The `maxclus` specifies that no more than `maxclus` clusters be computed. By default, `VariableClustering` splits and optimizes clusters until all clusters have a second eigenvalue less than `maxeigval2`.

In [3]:
vc = VariableClustering(maxclus=10, maxeigval2=0.8).fit(X)

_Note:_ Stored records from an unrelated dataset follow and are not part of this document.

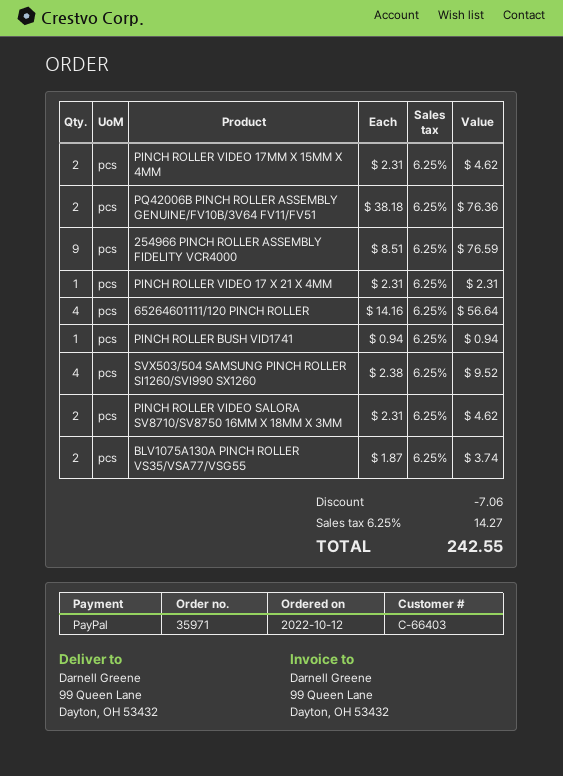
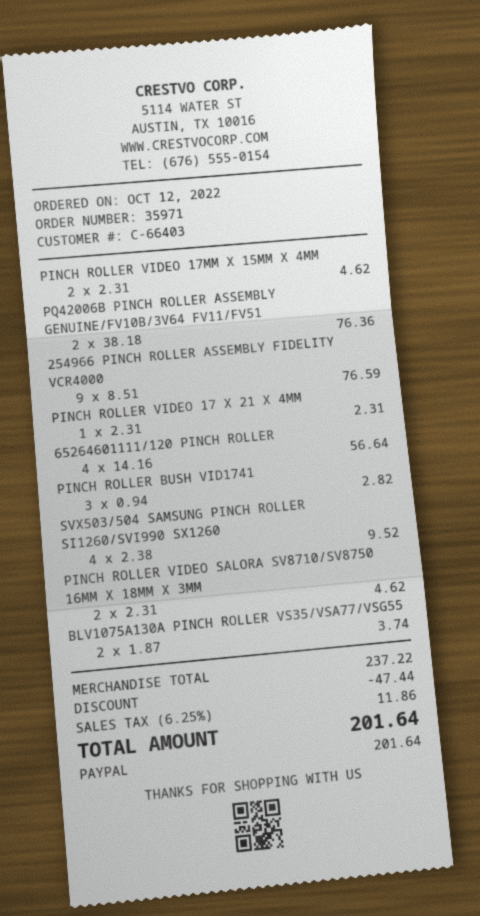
PINCH ROLLER BUSH VID1741: 1 x 0.94 = 0.94 -> 3 x 0.94 = 2.82
discount: 7.06 -> 47.44
tax: 6.25% = 14.27 -> 6.25% = 11.86
total: 242.55 -> 201.64

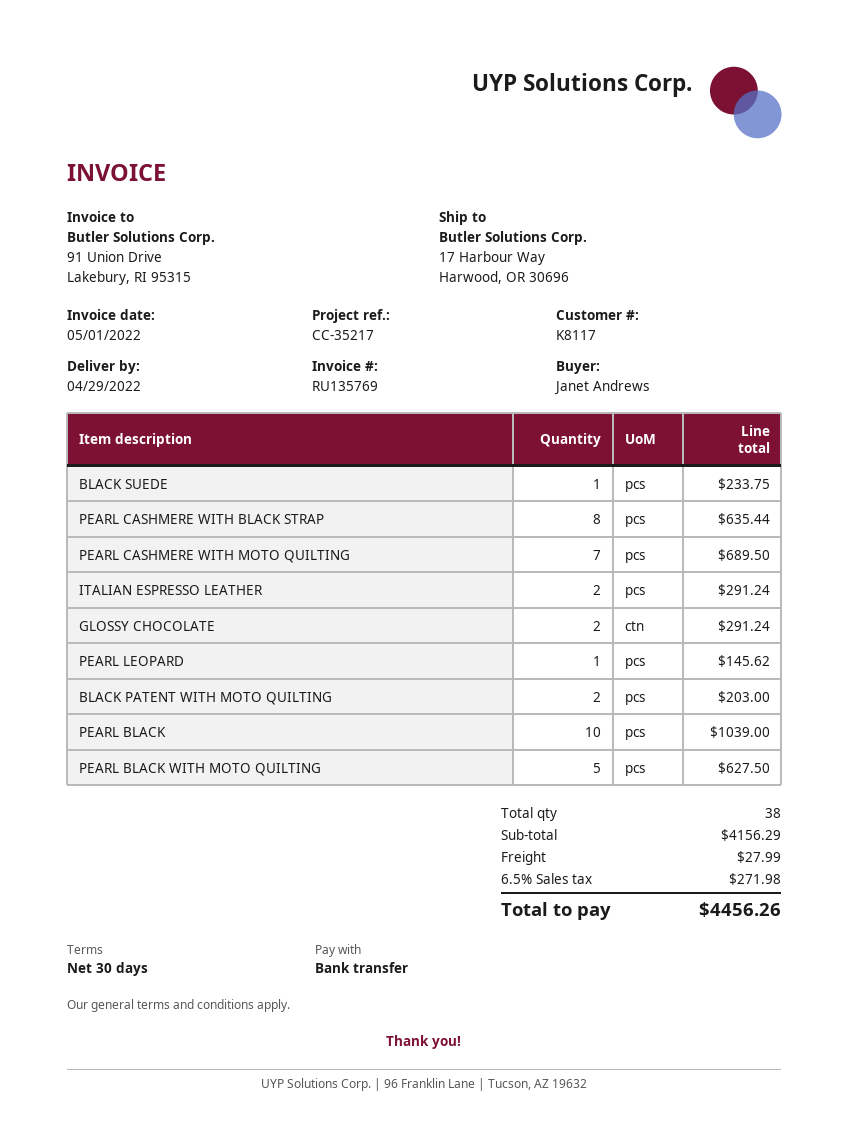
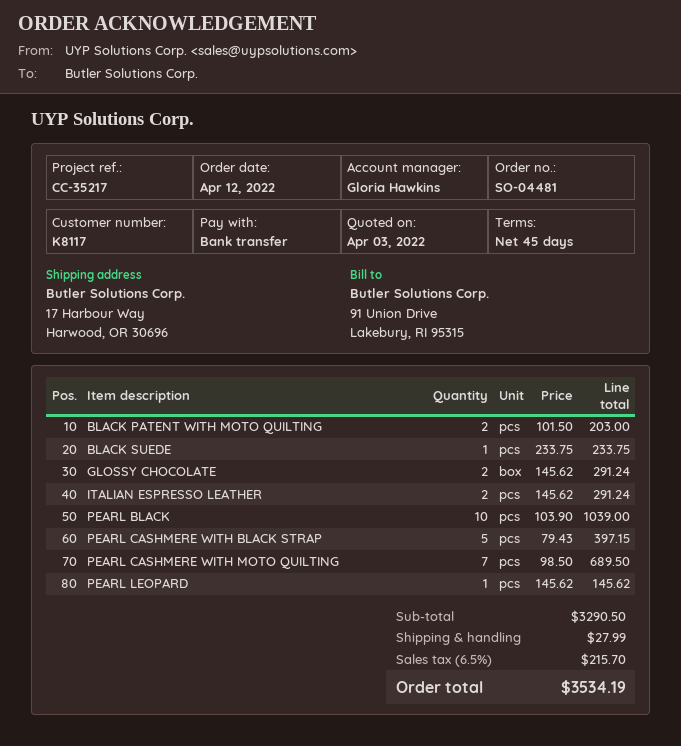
payment terms: 30 days -> 45 days
PEARL CASHMERE WITH BLACK STRAP: 8 for 635.44 -> 5 for 397.15
PEARL BLACK WITH MOTO QUILTING: 5 for 627.50 -> none
subtotal: 4156.29 -> 3290.50
tax: 6.5% = 271.98 -> 6.5% = 215.70
total: 4456.26 -> 3534.19

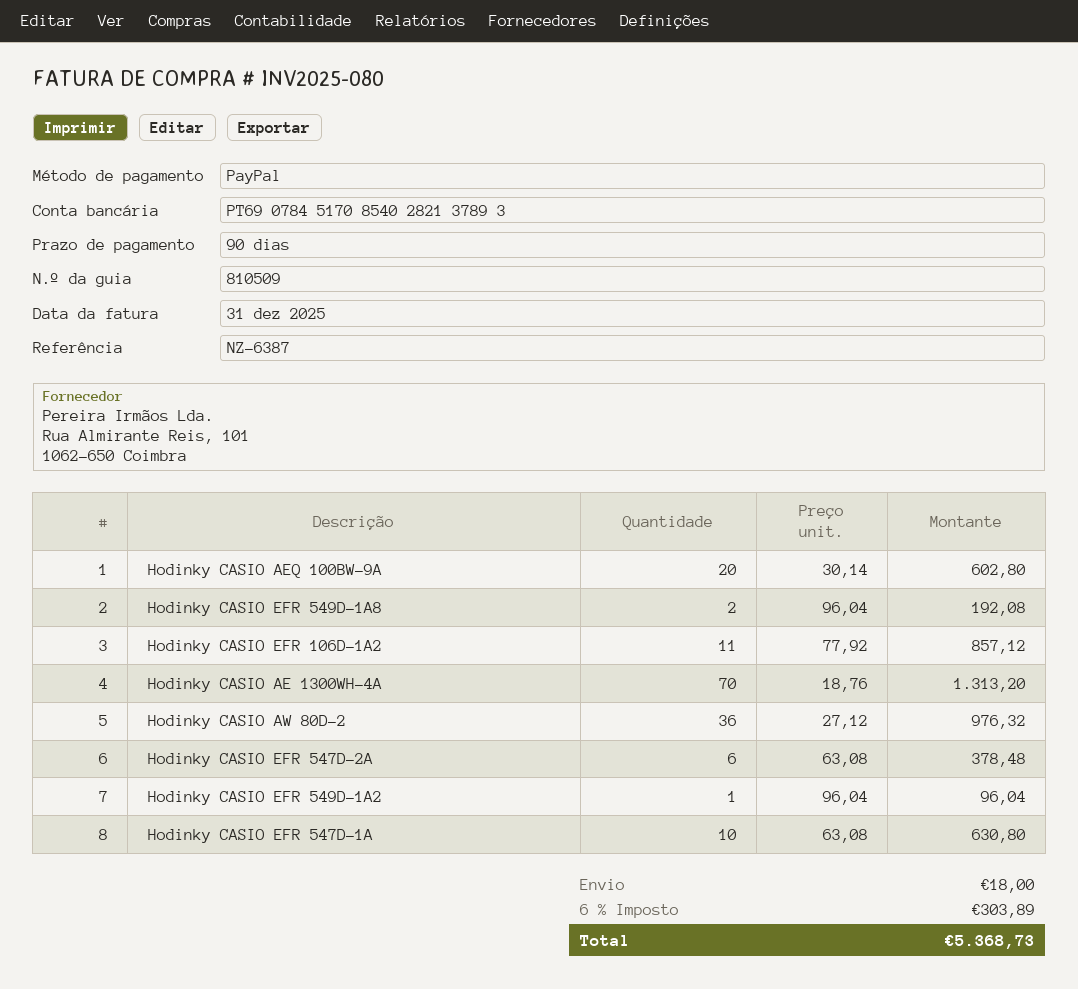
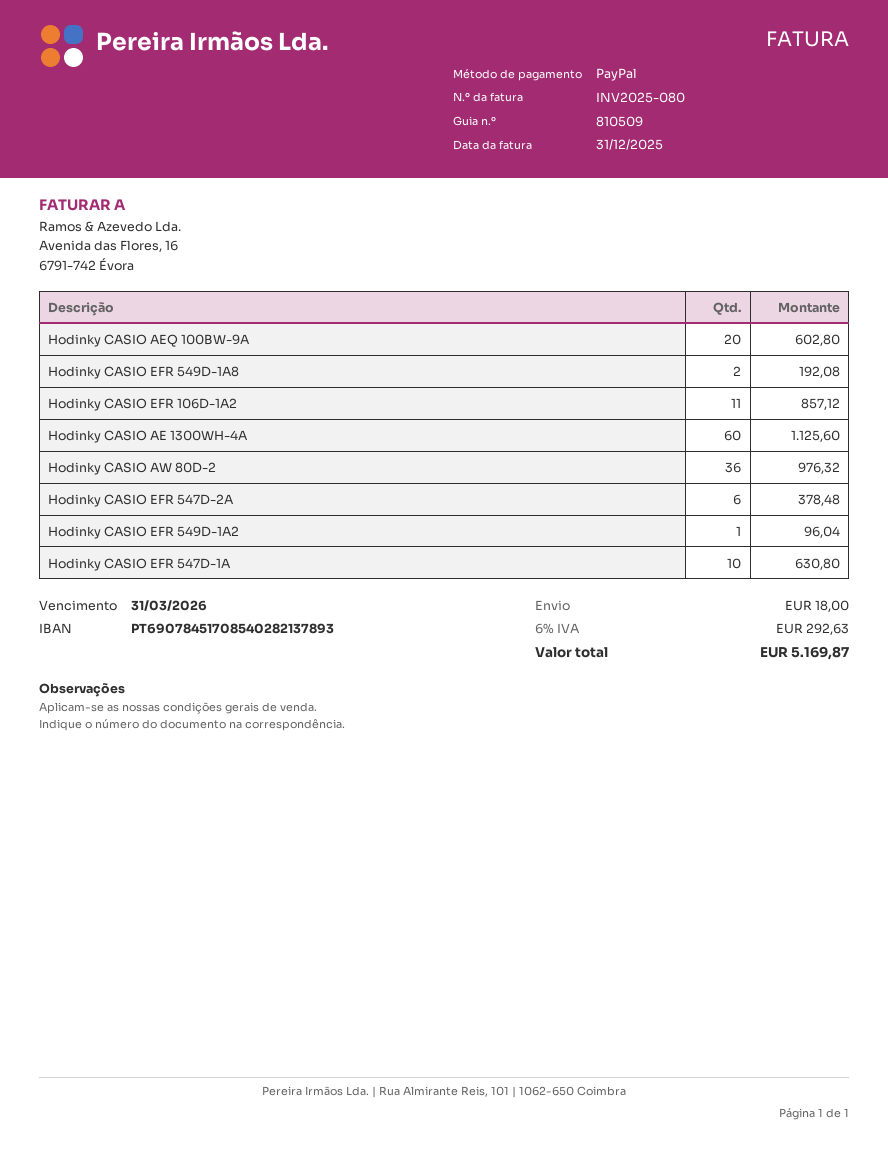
Hodinky CASIO AE 1300WH-4A: 70 for 1313.20 -> 60 for 1125.60
tax: 6% = 303.89 -> 6% = 292.63
total: 5368.73 -> 5169.87

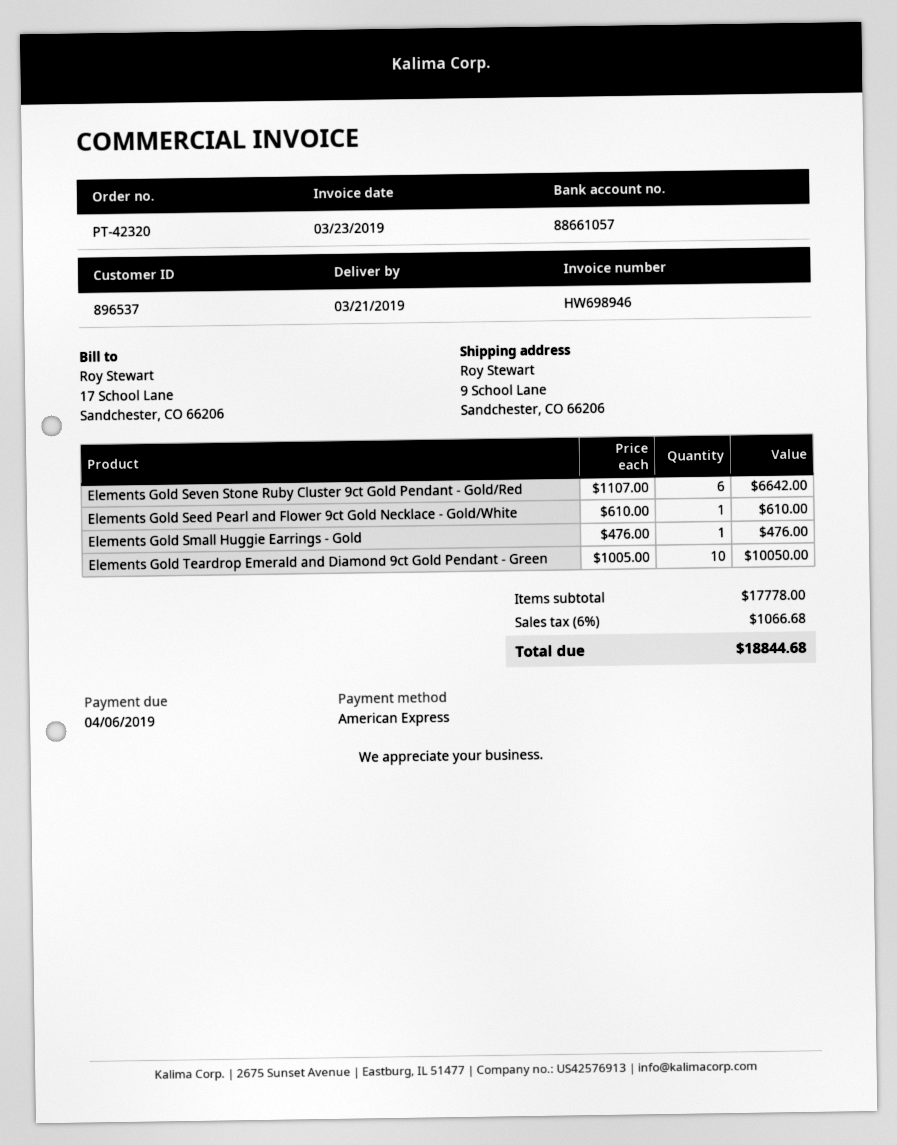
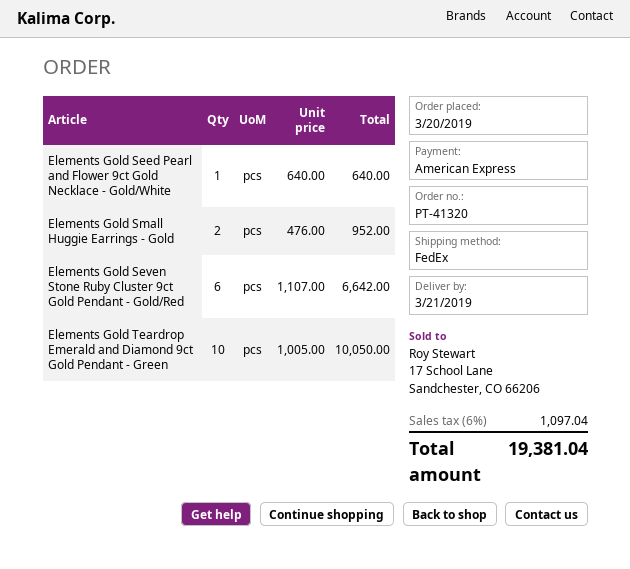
order number: PT-42320 -> PT-41320
Elements Gold Seed Pearl and Flower 9ct Gold Necklace - Gold/White: 1 x 610.00 = 610.00 -> 1 x 640.00 = 640.00
Elements Gold Small Huggie Earrings - Gold: 1 x 476.00 = 476.00 -> 2 x 476.00 = 952.00
tax: 6% = 1066.68 -> 6% = 1097.04
total: 18844.68 -> 19381.04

For each cluster, `vc.info` displays as follows:
- the $n^{th}$ cluster (**Cluster**)
- the number of variables in the cluster (**N_Vars**),
- the total explained variation (**Eigval1**), 
- the second eigenvalue (**Eigval2**), and 
- the proportion of the total variance explained by the variables in the cluster (**VarProp**). 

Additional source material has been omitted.